SUPPLIED MATERIAL:
■ ■ ■ ■ ■ ■ ■

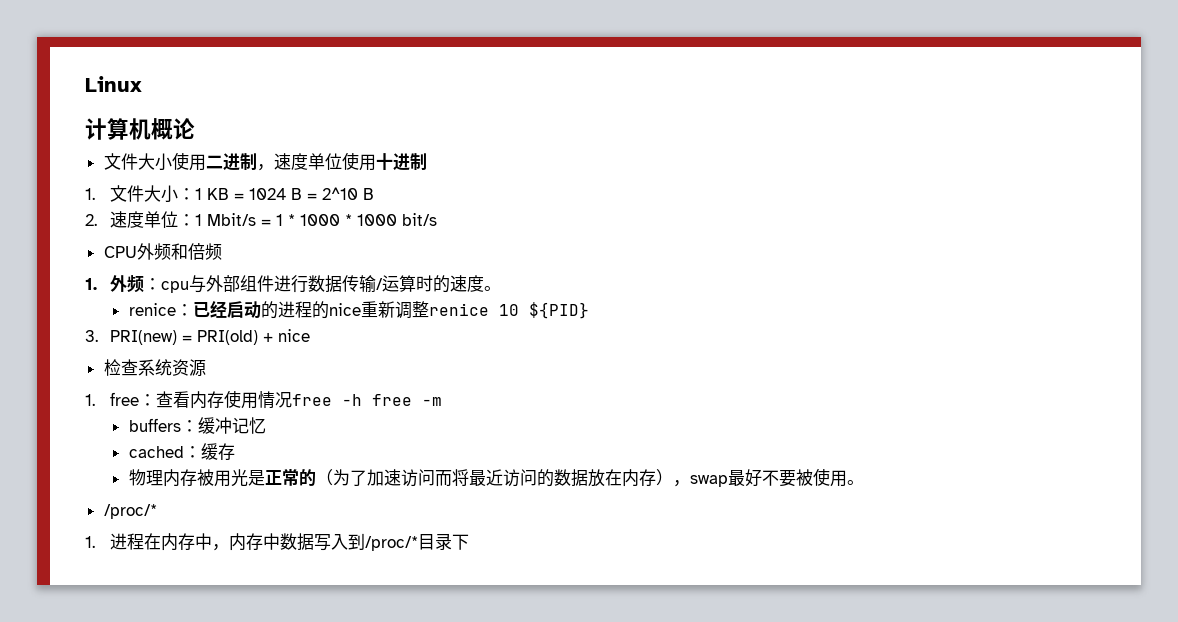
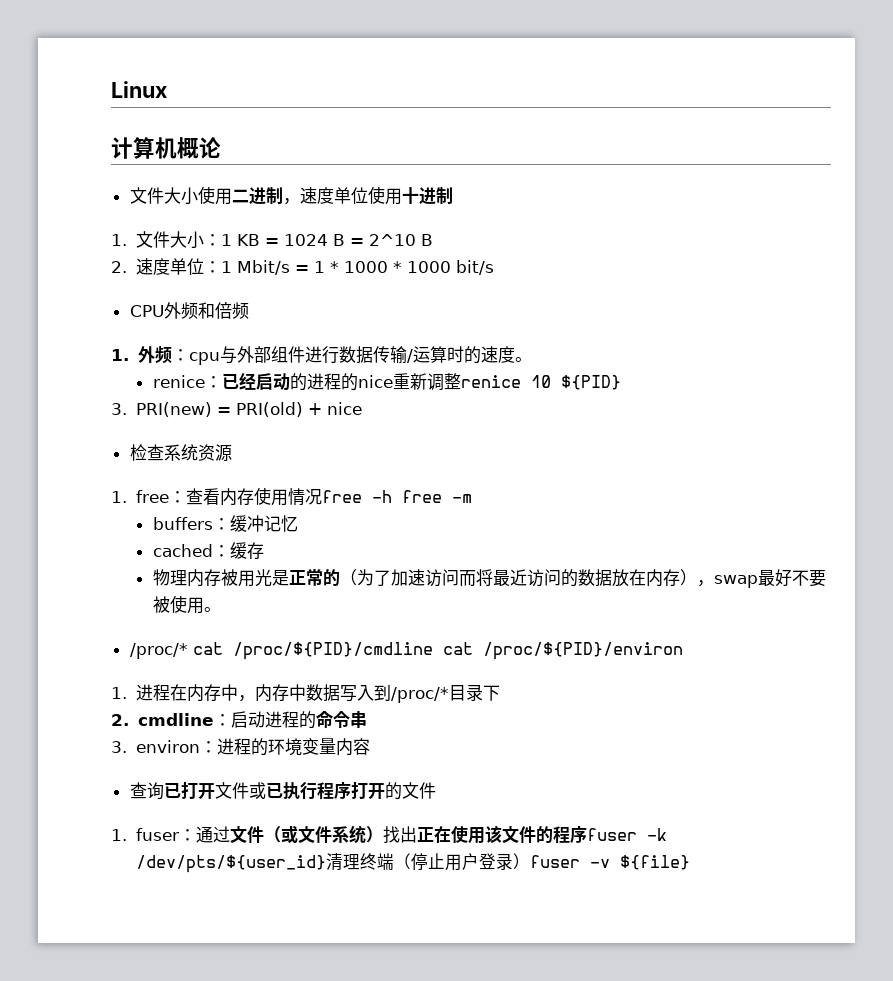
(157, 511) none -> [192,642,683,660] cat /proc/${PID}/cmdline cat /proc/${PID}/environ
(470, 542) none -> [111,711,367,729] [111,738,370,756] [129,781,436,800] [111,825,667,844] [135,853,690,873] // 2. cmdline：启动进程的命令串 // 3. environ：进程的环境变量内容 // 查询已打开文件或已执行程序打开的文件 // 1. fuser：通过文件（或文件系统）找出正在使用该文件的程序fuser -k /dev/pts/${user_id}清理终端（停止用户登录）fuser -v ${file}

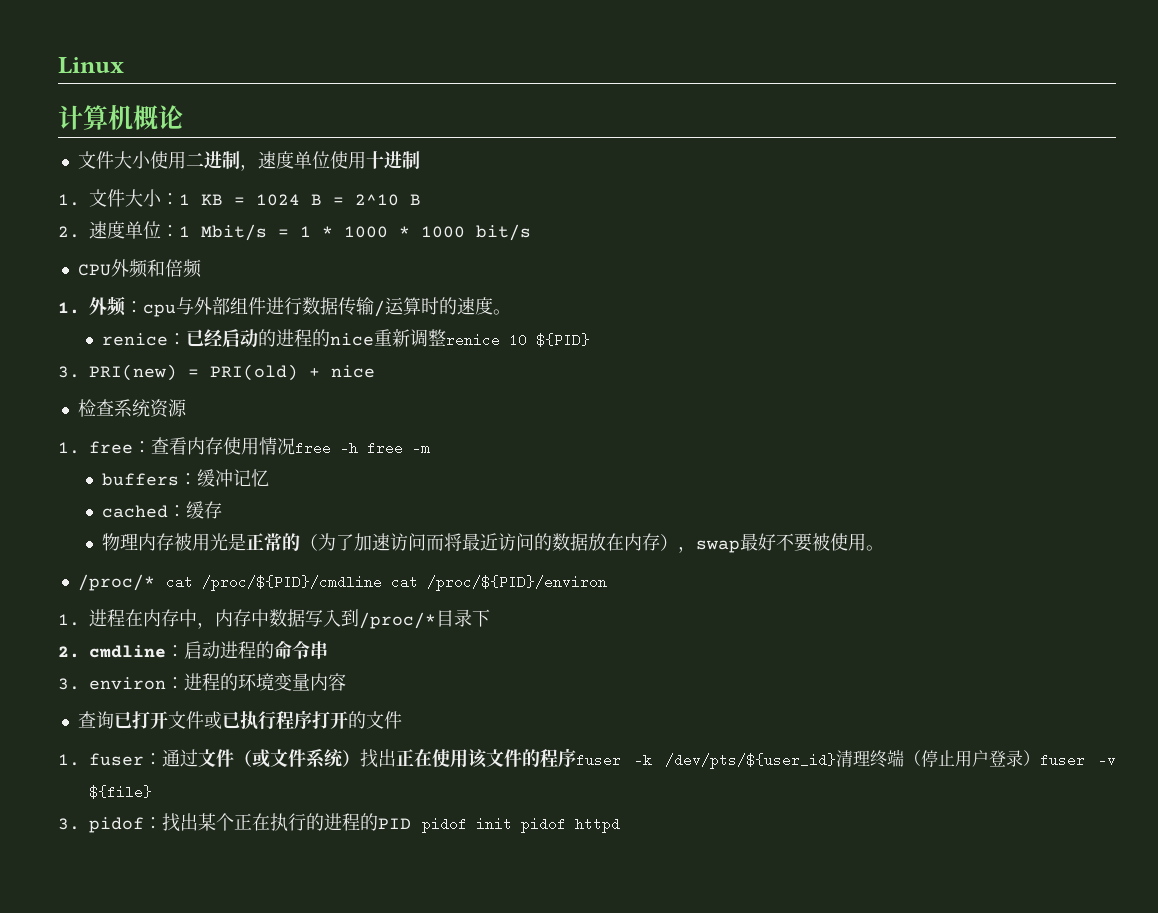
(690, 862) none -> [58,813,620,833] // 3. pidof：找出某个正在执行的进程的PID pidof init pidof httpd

■ ■ ■ ■ ■ ■ ■

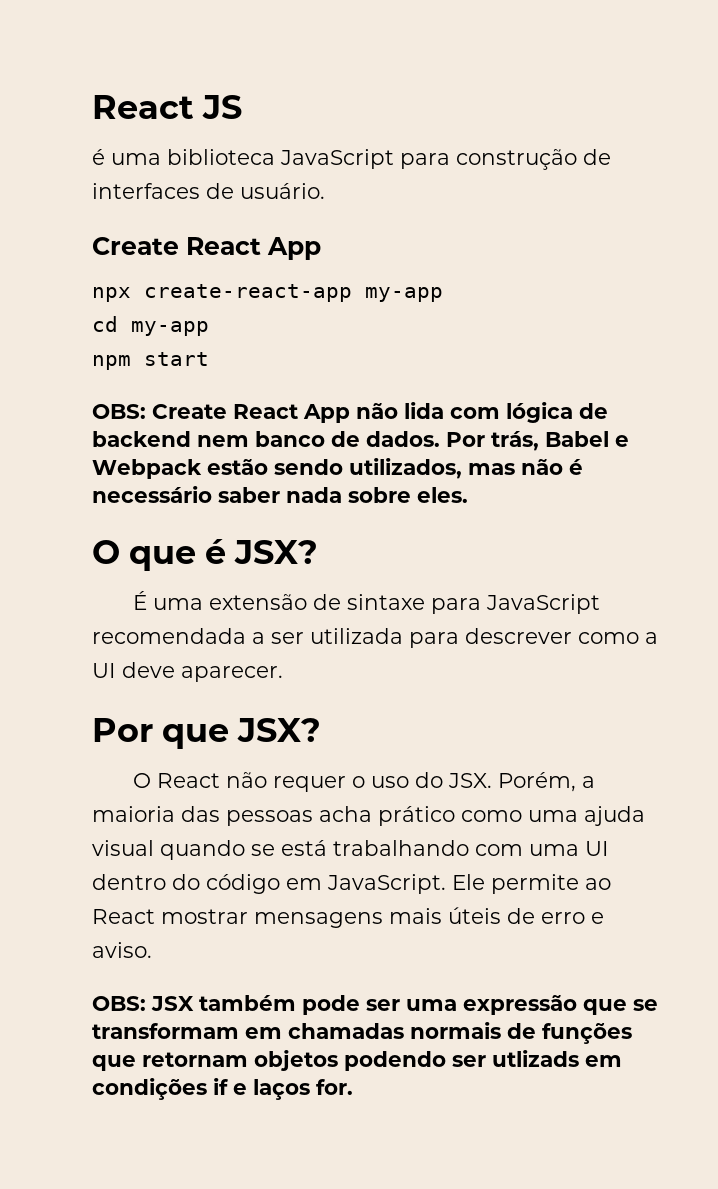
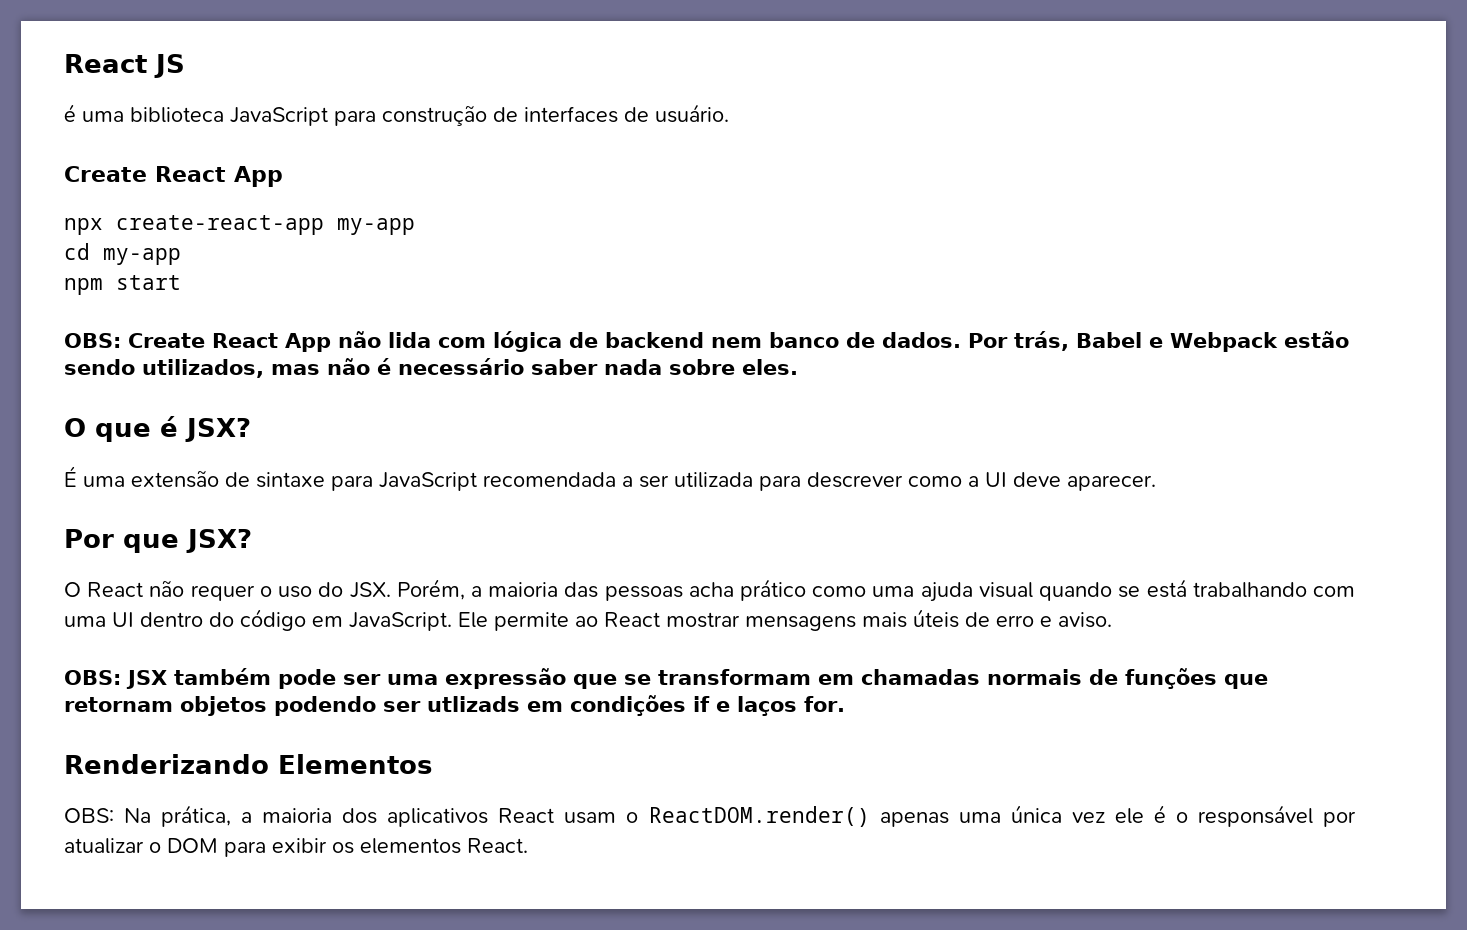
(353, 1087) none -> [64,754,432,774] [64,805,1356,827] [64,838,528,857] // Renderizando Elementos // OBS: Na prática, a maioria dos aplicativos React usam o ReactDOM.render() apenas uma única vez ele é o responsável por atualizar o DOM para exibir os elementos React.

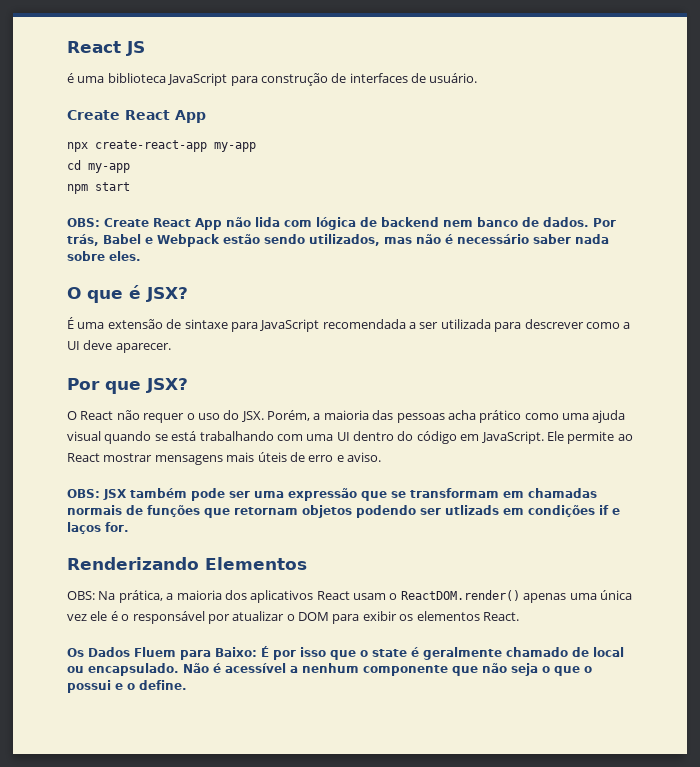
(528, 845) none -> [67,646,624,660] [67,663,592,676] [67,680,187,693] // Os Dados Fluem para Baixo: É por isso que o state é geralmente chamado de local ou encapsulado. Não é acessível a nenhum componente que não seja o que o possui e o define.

■ ■ ■ ■ ■ ■ ■

PROBLEM DESCRIPTION: Look for the string "environ" in the entries above. Copy every line that has it.

RESPONSE TO THE EXERCISE:
(157, 511) none -> [192,642,683,660] cat /proc/${PID}/cmdline cat /proc/${PID}/environ
(470, 542) none -> [111,711,367,729] [111,738,370,756] [129,781,436,800] [111,825,667,844] [135,853,690,873] // 2. cmdline：启动进程的命令串 // 3. environ：进程的环境变量内容 // 查询已打开文件或已执行程序打开的文件 // 1. fuser：通过文件（或文件系统）找出正在使用该文件的程序fuser -k /dev/pts/${user_id}清理终端（停止用户登录）fuser -v ${file}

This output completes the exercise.